- _Required action_: Write the records out again exactly, leaving no images in.

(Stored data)
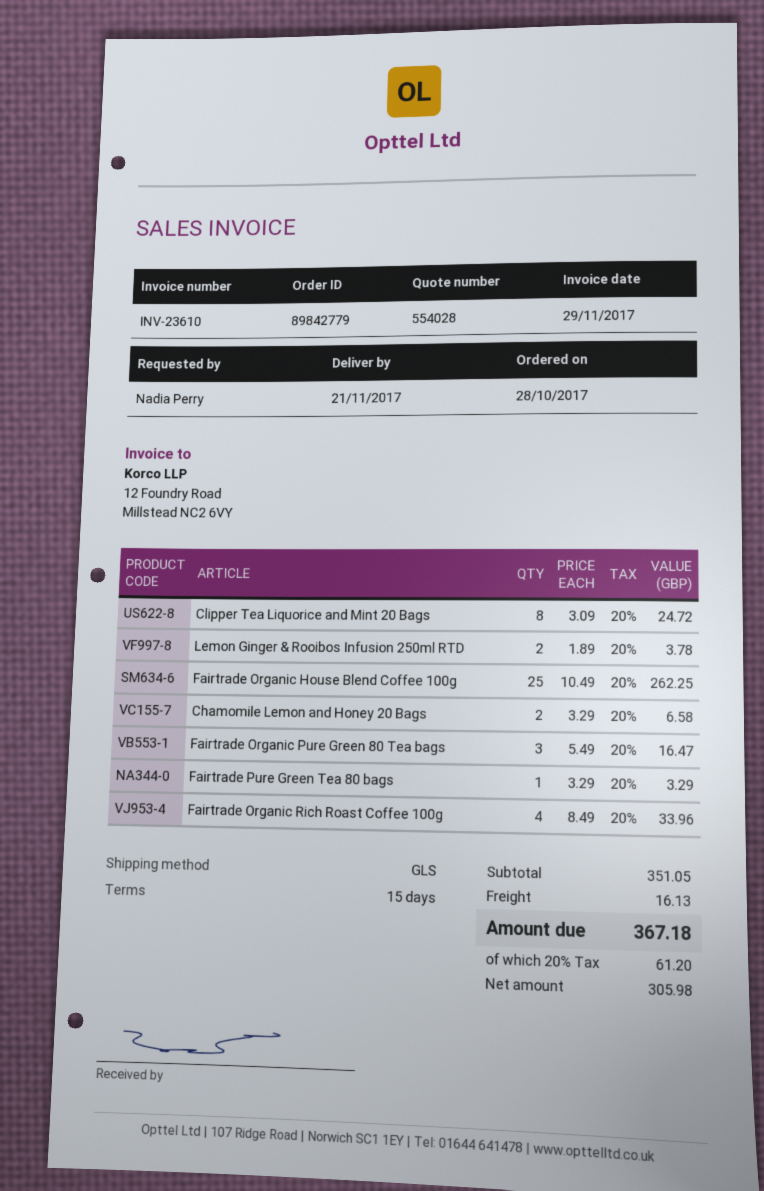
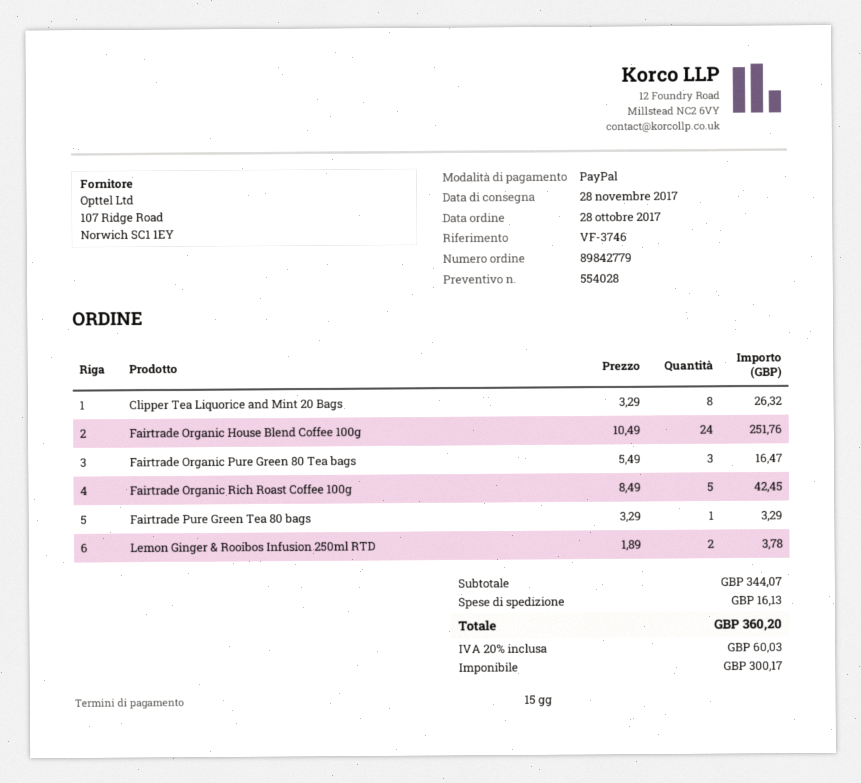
delivery date: 2017-11-21 -> 2017-11-28
Clipper Tea Liquorice and Mint 20 Bags: 8 x 3.09 = 24.72 -> 8 x 3.29 = 26.32
Fairtrade Organic House Blend Coffee 100g: 25 x 10.49 = 262.25 -> 24 x 10.49 = 251.76
Chamomile Lemon and Honey 20 Bags: 2 x 3.29 = 6.58 -> none
Fairtrade Organic Rich Roast Coffee 100g: 4 x 8.49 = 33.96 -> 5 x 8.49 = 42.45
subtotal: 351.05 -> 344.07
net: 305.98 -> 300.17
tax: 20% = 61.20 -> 20% = 60.03
total: 367.18 -> 360.20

- _Solution to the exercise_:
delivery date: 2017-11-21 -> 2017-11-28
Clipper Tea Liquorice and Mint 20 Bags: 8 x 3.09 = 24.72 -> 8 x 3.29 = 26.32
Fairtrade Organic House Blend Coffee 100g: 25 x 10.49 = 262.25 -> 24 x 10.49 = 251.76
Chamomile Lemon and Honey 20 Bags: 2 x 3.29 = 6.58 -> none
Fairtrade Organic Rich Roast Coffee 100g: 4 x 8.49 = 33.96 -> 5 x 8.49 = 42.45
subtotal: 351.05 -> 344.07
net: 305.98 -> 300.17
tax: 20% = 61.20 -> 20% = 60.03
total: 367.18 -> 360.20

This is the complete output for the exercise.